> [What this task involves]:
Please transcribe the entries below without changing a single character.

Content revision data:
+ + +

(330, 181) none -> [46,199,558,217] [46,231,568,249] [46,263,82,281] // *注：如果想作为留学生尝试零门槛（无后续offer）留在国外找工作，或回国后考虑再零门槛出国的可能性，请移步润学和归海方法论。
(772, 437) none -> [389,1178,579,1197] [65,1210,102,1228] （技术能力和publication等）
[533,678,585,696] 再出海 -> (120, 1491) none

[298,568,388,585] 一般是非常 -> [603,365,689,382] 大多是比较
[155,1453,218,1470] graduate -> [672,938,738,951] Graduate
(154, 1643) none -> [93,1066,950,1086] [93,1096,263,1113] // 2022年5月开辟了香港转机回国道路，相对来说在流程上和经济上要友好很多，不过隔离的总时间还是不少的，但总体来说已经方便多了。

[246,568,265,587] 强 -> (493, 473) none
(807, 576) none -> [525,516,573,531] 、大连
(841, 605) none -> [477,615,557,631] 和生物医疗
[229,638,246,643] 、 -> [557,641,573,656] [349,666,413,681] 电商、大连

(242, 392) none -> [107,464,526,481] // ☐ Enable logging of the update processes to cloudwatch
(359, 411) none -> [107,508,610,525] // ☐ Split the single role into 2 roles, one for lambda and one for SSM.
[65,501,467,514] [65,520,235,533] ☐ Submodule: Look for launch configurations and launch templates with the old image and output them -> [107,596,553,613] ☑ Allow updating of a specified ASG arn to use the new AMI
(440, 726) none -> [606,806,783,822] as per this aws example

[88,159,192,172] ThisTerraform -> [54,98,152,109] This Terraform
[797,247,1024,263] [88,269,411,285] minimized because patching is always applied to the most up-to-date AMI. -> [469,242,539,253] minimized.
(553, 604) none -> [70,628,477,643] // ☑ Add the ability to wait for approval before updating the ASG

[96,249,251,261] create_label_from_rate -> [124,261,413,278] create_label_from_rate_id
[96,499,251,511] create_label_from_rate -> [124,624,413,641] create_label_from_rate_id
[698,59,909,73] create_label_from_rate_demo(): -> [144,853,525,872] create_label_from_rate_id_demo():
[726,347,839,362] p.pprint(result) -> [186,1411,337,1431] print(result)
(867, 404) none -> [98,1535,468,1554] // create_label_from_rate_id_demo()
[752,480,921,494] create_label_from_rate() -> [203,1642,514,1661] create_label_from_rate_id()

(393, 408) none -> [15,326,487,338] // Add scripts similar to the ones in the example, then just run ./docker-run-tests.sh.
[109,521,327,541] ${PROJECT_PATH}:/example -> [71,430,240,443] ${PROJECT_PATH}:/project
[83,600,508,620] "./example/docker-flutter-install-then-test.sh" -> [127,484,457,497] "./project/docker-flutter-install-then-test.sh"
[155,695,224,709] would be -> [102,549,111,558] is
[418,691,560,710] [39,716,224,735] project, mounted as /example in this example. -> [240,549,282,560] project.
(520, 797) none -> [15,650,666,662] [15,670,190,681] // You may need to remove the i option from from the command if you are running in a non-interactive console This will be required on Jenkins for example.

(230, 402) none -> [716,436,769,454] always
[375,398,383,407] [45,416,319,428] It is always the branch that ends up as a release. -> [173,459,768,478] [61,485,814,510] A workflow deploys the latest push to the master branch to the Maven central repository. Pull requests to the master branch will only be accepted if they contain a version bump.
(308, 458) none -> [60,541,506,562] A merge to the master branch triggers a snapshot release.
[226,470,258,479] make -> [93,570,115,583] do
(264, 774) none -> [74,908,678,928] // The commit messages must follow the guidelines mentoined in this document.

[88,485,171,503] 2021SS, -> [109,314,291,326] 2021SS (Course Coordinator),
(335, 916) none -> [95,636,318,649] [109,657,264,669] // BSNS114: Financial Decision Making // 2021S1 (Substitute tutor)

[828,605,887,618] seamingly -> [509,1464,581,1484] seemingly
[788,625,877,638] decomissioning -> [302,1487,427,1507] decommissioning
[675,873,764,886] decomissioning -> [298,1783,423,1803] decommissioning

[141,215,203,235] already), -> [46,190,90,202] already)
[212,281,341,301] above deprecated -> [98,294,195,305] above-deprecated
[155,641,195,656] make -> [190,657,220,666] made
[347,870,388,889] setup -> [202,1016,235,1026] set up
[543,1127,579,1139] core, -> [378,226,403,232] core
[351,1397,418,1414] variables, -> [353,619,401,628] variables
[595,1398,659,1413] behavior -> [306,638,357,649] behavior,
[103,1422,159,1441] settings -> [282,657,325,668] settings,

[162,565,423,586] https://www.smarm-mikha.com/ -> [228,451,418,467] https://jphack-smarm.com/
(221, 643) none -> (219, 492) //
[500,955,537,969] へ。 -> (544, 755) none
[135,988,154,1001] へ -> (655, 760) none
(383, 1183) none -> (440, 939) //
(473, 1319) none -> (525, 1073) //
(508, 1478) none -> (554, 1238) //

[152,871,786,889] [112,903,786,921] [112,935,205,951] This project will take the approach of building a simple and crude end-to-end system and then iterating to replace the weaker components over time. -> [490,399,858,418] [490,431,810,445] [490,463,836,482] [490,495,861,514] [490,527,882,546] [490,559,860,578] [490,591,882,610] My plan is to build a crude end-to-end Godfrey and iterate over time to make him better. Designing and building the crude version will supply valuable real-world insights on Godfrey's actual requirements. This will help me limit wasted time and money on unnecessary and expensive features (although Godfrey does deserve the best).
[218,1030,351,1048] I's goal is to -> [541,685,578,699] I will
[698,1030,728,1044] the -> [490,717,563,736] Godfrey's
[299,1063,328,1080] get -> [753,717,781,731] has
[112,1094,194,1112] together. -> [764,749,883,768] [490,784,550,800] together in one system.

+ + +

> [Reply]:
(330, 181) none -> [46,199,558,217] [46,231,568,249] [46,263,82,281] // *注：如果想作为留学生尝试零门槛（无后续offer）留在国外找工作，或回国后考虑再零门槛出国的可能性，请移步润学和归海方法论。
(772, 437) none -> [389,1178,579,1197] [65,1210,102,1228] （技术能力和publication等）
[533,678,585,696] 再出海 -> (120, 1491) none

[298,568,388,585] 一般是非常 -> [603,365,689,382] 大多是比较
[155,1453,218,1470] graduate -> [672,938,738,951] Graduate
(154, 1643) none -> [93,1066,950,1086] [93,1096,263,1113] // 2022年5月开辟了香港转机回国道路，相对来说在流程上和经济上要友好很多，不过隔离的总时间还是不少的，但总体来说已经方便多了。

[246,568,265,587] 强 -> (493, 473) none
(807, 576) none -> [525,516,573,531] 、大连
(841, 605) none -> [477,615,557,631] 和生物医疗
[229,638,246,643] 、 -> [557,641,573,656] [349,666,413,681] 电商、大连

(242, 392) none -> [107,464,526,481] // ☐ Enable logging of the update processes to cloudwatch
(359, 411) none -> [107,508,610,525] // ☐ Split the single role into 2 roles, one for lambda and one for SSM.
[65,501,467,514] [65,520,235,533] ☐ Submodule: Look for launch configurations and launch templates with the old image and output them -> [107,596,553,613] ☑ Allow updating of a specified ASG arn to use the new AMI
(440, 726) none -> [606,806,783,822] as per this aws example

[88,159,192,172] ThisTerraform -> [54,98,152,109] This Terraform
[797,247,1024,263] [88,269,411,285] minimized because patching is always applied to the most up-to-date AMI. -> [469,242,539,253] minimized.
(553, 604) none -> [70,628,477,643] // ☑ Add the ability to wait for approval before updating the ASG

[96,249,251,261] create_label_from_rate -> [124,261,413,278] create_label_from_rate_id
[96,499,251,511] create_label_from_rate -> [124,624,413,641] create_label_from_rate_id
[698,59,909,73] create_label_from_rate_demo(): -> [144,853,525,872] create_label_from_rate_id_demo():
[726,347,839,362] p.pprint(result) -> [186,1411,337,1431] print(result)
(867, 404) none -> [98,1535,468,1554] // create_label_from_rate_id_demo()
[752,480,921,494] create_label_from_rate() -> [203,1642,514,1661] create_label_from_rate_id()

(393, 408) none -> [15,326,487,338] // Add scripts similar to the ones in the example, then just run ./docker-run-tests.sh.
[109,521,327,541] ${PROJECT_PATH}:/example -> [71,430,240,443] ${PROJECT_PATH}:/project
[83,600,508,620] "./example/docker-flutter-install-then-test.sh" -> [127,484,457,497] "./project/docker-flutter-install-then-test.sh"
[155,695,224,709] would be -> [102,549,111,558] is
[418,691,560,710] [39,716,224,735] project, mounted as /example in this example. -> [240,549,282,560] project.
(520, 797) none -> [15,650,666,662] [15,670,190,681] // You may need to remove the i option from from the command if you are running in a non-interactive console This will be required on Jenkins for example.

(230, 402) none -> [716,436,769,454] always
[375,398,383,407] [45,416,319,428] It is always the branch that ends up as a release. -> [173,459,768,478] [61,485,814,510] A workflow deploys the latest push to the master branch to the Maven central repository. Pull requests to the master branch will only be accepted if they contain a version bump.
(308, 458) none -> [60,541,506,562] A merge to the master branch triggers a snapshot release.
[226,470,258,479] make -> [93,570,115,583] do
(264, 774) none -> [74,908,678,928] // The commit messages must follow the guidelines mentoined in this document.

[88,485,171,503] 2021SS, -> [109,314,291,326] 2021SS (Course Coordinator),
(335, 916) none -> [95,636,318,649] [109,657,264,669] // BSNS114: Financial Decision Making // 2021S1 (Substitute tutor)

[828,605,887,618] seamingly -> [509,1464,581,1484] seemingly
[788,625,877,638] decomissioning -> [302,1487,427,1507] decommissioning
[675,873,764,886] decomissioning -> [298,1783,423,1803] decommissioning

[141,215,203,235] already), -> [46,190,90,202] already)
[212,281,341,301] above deprecated -> [98,294,195,305] above-deprecated
[155,641,195,656] make -> [190,657,220,666] made
[347,870,388,889] setup -> [202,1016,235,1026] set up
[543,1127,579,1139] core, -> [378,226,403,232] core
[351,1397,418,1414] variables, -> [353,619,401,628] variables
[595,1398,659,1413] behavior -> [306,638,357,649] behavior,
[103,1422,159,1441] settings -> [282,657,325,668] settings,

[162,565,423,586] https://www.smarm-mikha.com/ -> [228,451,418,467] https://jphack-smarm.com/
(221, 643) none -> (219, 492) //
[500,955,537,969] へ。 -> (544, 755) none
[135,988,154,1001] へ -> (655, 760) none
(383, 1183) none -> (440, 939) //
(473, 1319) none -> (525, 1073) //
(508, 1478) none -> (554, 1238) //

[152,871,786,889] [112,903,786,921] [112,935,205,951] This project will take the approach of building a simple and crude end-to-end system and then iterating to replace the weaker components over time. -> [490,399,858,418] [490,431,810,445] [490,463,836,482] [490,495,861,514] [490,527,882,546] [490,559,860,578] [490,591,882,610] My plan is to build a crude end-to-end Godfrey and iterate over time to make him better. Designing and building the crude version will supply valuable real-world insights on Godfrey's actual requirements. This will help me limit wasted time and money on unnecessary and expensive features (although Godfrey does deserve the best).
[218,1030,351,1048] I's goal is to -> [541,685,578,699] I will
[698,1030,728,1044] the -> [490,717,563,736] Godfrey's
[299,1063,328,1080] get -> [753,717,781,731] has
[112,1094,194,1112] together. -> [764,749,883,768] [490,784,550,800] together in one system.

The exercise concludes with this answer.